U.S. Pat. No. 6,331,690 discloses a laser ablation method in connection with the production of nanotubes, whereby a high-energy laser is focused at a carbon target. This method can produce nanotubes with relatively fewer contaminants than the arc discharge method, but the production rate can be low. The laser ablation method can also be capital-intensive.
U.S. Pat. No. 6,689,674 discloses of a Chemical Vapor Deposition (CVD) method for the production of nanotubes, whereby a flow of precursor gas is heated and directed over a reactive metal surface. The use of CVD in the production of carbon nanotubes can generate a good yield and relatively fewer contaminants. However, the carbon nanotubes produced can have a number of defects.
Due to the complexity of the fullerene lattice and the various ways it can be wrapped to form a cylinder or tube, nanotubes having different lattice conformations can have different physical properties. Three main classifications of nanotube lattices are uesd: zig-zag, chiral, and armchair. In general, the differences between these three classifications can be thought of as based on the orientation of a graphine sheet, before being wrapped into a tube, relative to a central axis along the tube.

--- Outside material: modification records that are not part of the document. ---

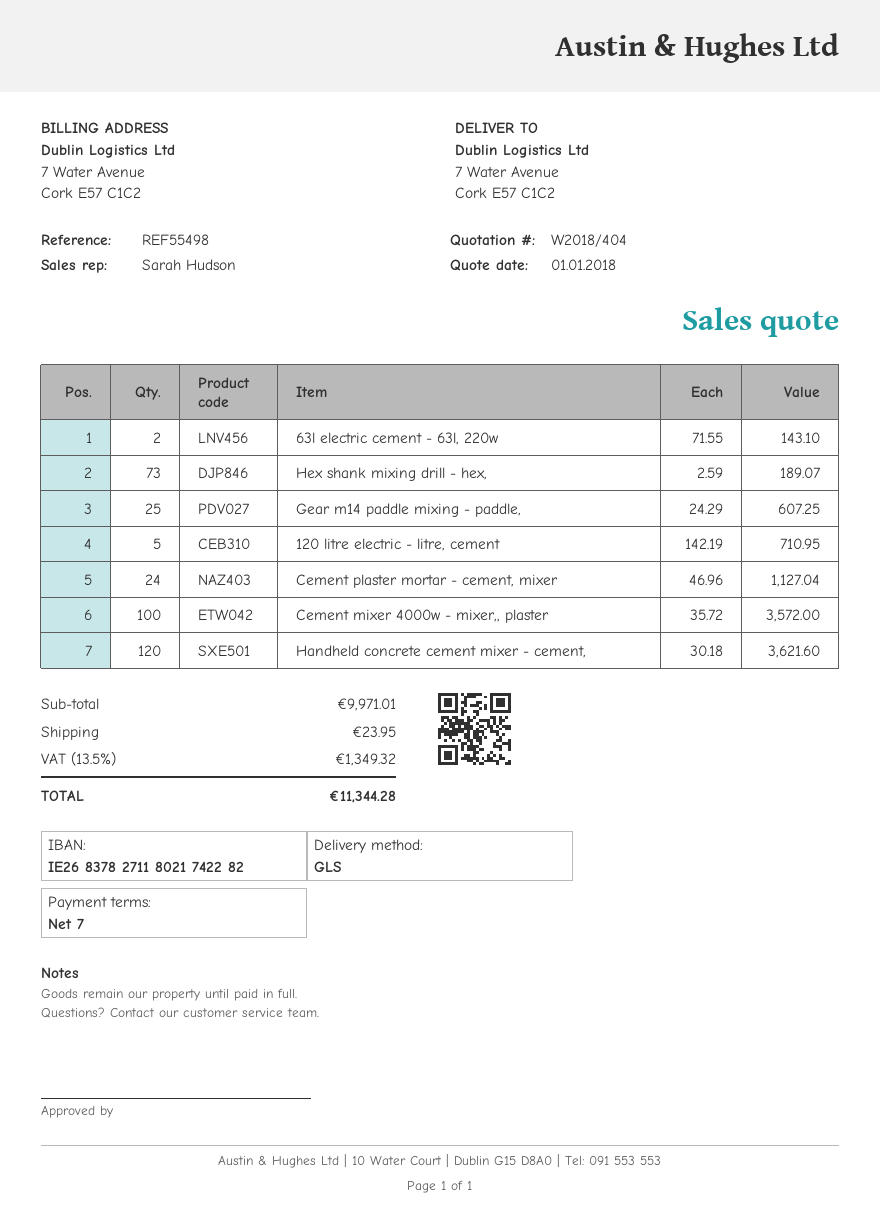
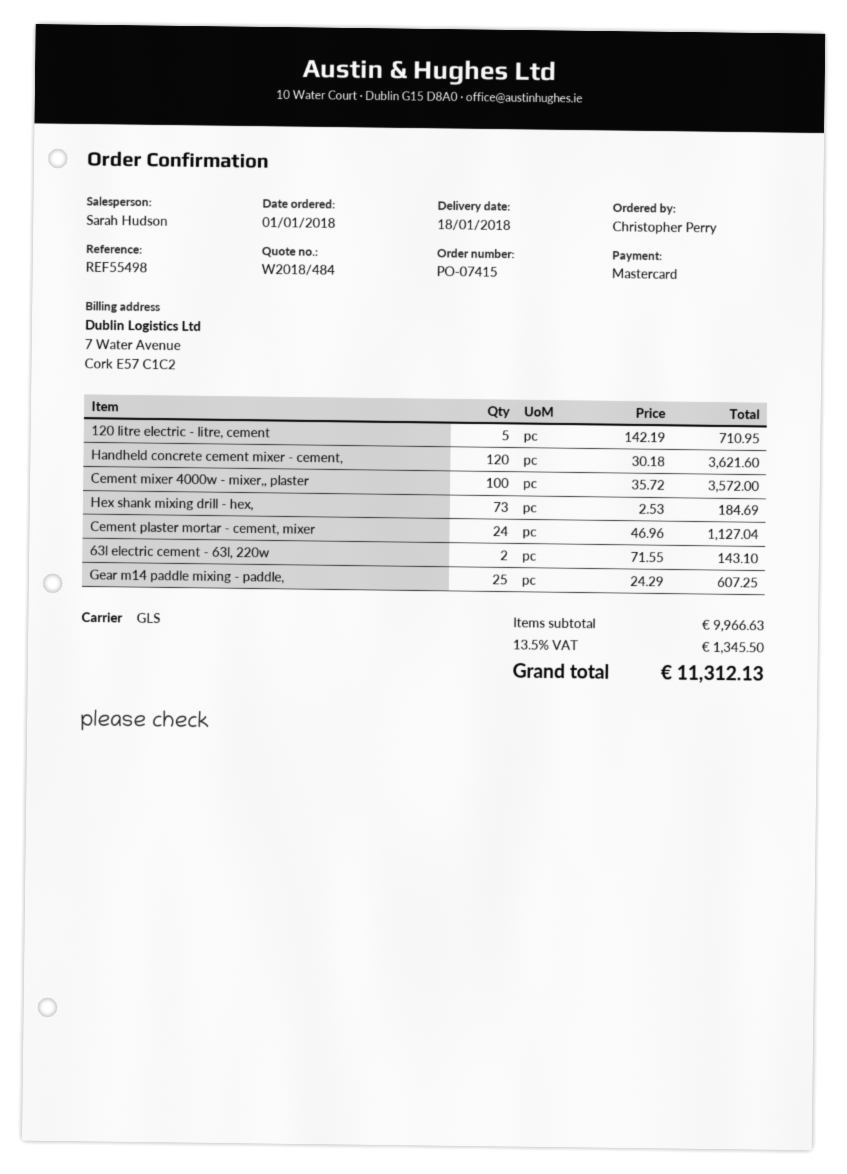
quote number: W2018/404 -> W2018/484
Hex shank mixing drill - hex,: 73 x 2.59 = 189.07 -> 73 x 2.53 = 184.69
subtotal: 9971.01 -> 9966.63
shipping: 23.95 -> none
tax: 13.5% = 1349.32 -> 13.5% = 1345.50
total: 11344.28 -> 11312.13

These presently available nanotube-manufacturing methodologies, as noted, can result in nanotubes with a spectrum of variability in their physical properties, including number of walls, length, diameter, and lattice structure. Thus, the current technologies do not permit one to pre-select and produce only one type of nanotube, having a single wall type, length, diameter, and lattice structure or conformation. The manufacturing cost associated with such high temperature growth processes is high due to the energy cost and time required with such batch type processes.
Thus, there is a need for a reliable, consistent, controlled, and cost effective approach, so that nanotube structures may be generated within a mass production process with specificity as to length, diameter, and lattice structure, among other things.